Nuestro Pan Diario

17 de junio, 2003


Un deseo para los ancianos

Lectura: Salmo 71:9-18

La Biblia En Un Año: Salmos 70-72

No me rechaces en el tiempo de la vejez; no me desampares cuando me falten las fuerzas. --Salmo 71:9.


«Como una vela blanca en un lugar santo, así es la belleza de un rostro anciano.» Este verso, de un poema de Joseph Campbell, se aplica a personas que han servido al Señor toda su vida y todavía están dando fruto en su vejez.

Detrás del rostro anciano de un cristiano de mucho tiempo están los recuerdos de la familia y los amigos. Las arrugas significan tiempos de ferviente oración, un cuidado de amor y décadas de trabajo útil. La belleza ya no es el encanto superficial de la juventud, sino la hermosura honrada por el tiempo de una vida bien vivida.

Mi esposa ministra a viejitos hermosos como esos como enfermera de un asilo para ancianos. Son personas especiales, como el hombre que le da un informe del tiempo todas las noches en que ella trabaja, y las mujeres que siguen sirviendo a Dios como guerreras de la oración.

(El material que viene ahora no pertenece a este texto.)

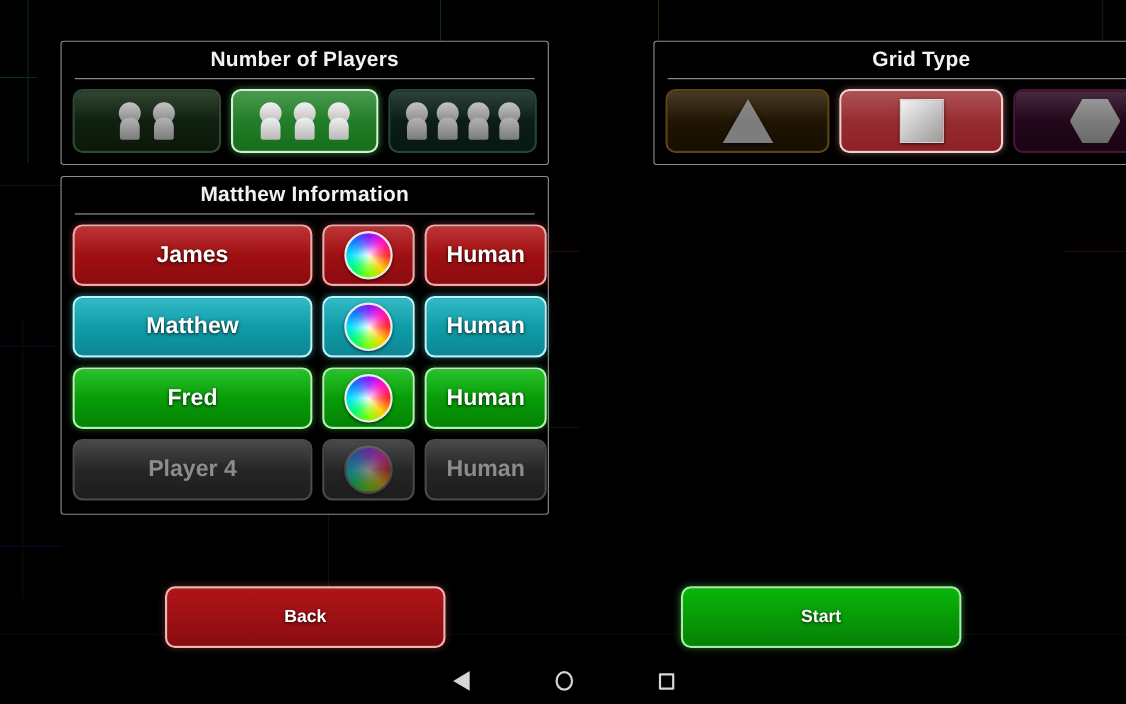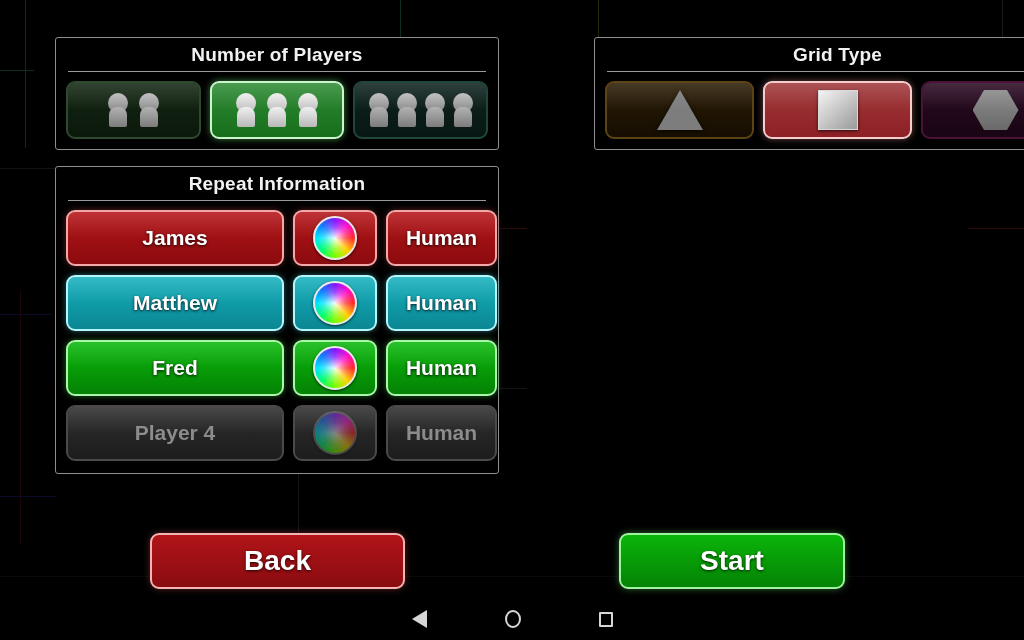"Number of Players" .panel { margin-bottom: 16px -> 10px }
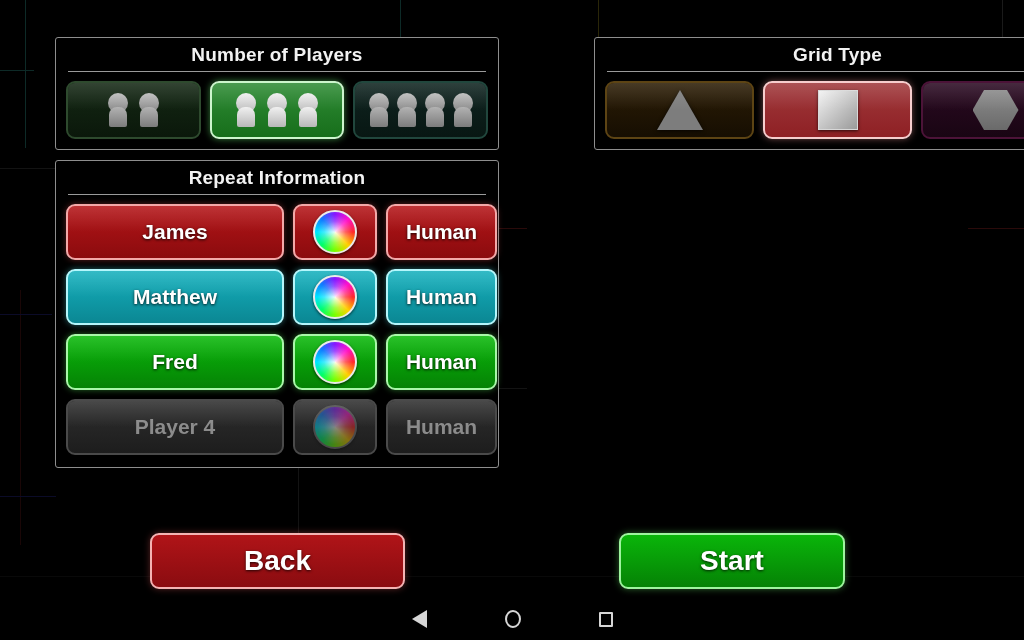"Repeat Information" div.panel-title { text: Repeat -> Matthew }
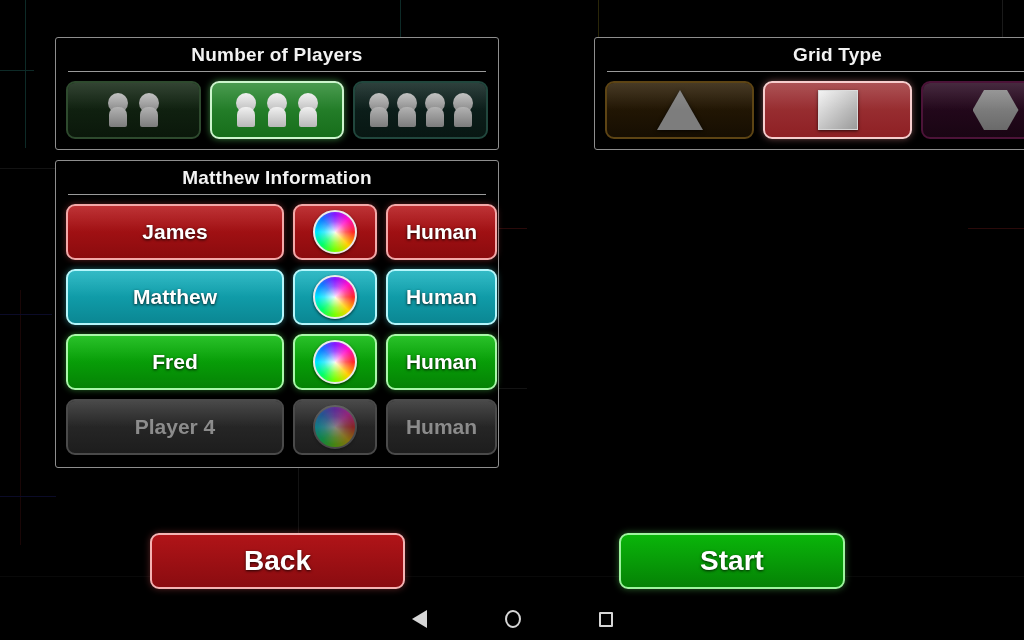"Back" .action { font-size: 28px -> 16px }
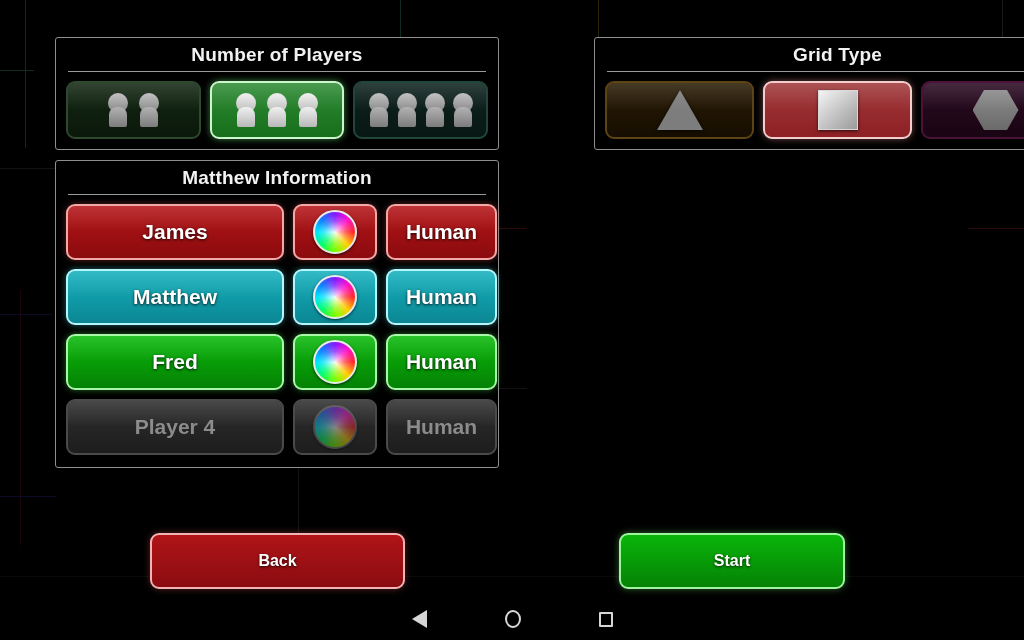"Start" #start-button { width: 226px -> 255px }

Sin embargo, no siempre se aprecia a los ancianos. Personas inescrupulosas los obligan a vivir en condiciones malísimas. Un político dijo que deberían «morirse y quitarse del camino». Otros sugieren que son una carga innecesaria. Como cristianos, debemos resistir esta tendencia y trabajar para revertirla. Muchas de estas queridas personas se sienten rechazadas y abandonadas.

Cuidemos a los ancianos y amémosles en el nombre de Jesús. Dios nos puede usar para exhortar a aquellos que oran diciendo: «No me rechaces en el tiempo de la vejez.» --Dave Branon

LA AMABILIDAD QUE LES MOSTRAMOS A LOS ANCIANOS DA BRILLO A SUS A"OS DE OCASO.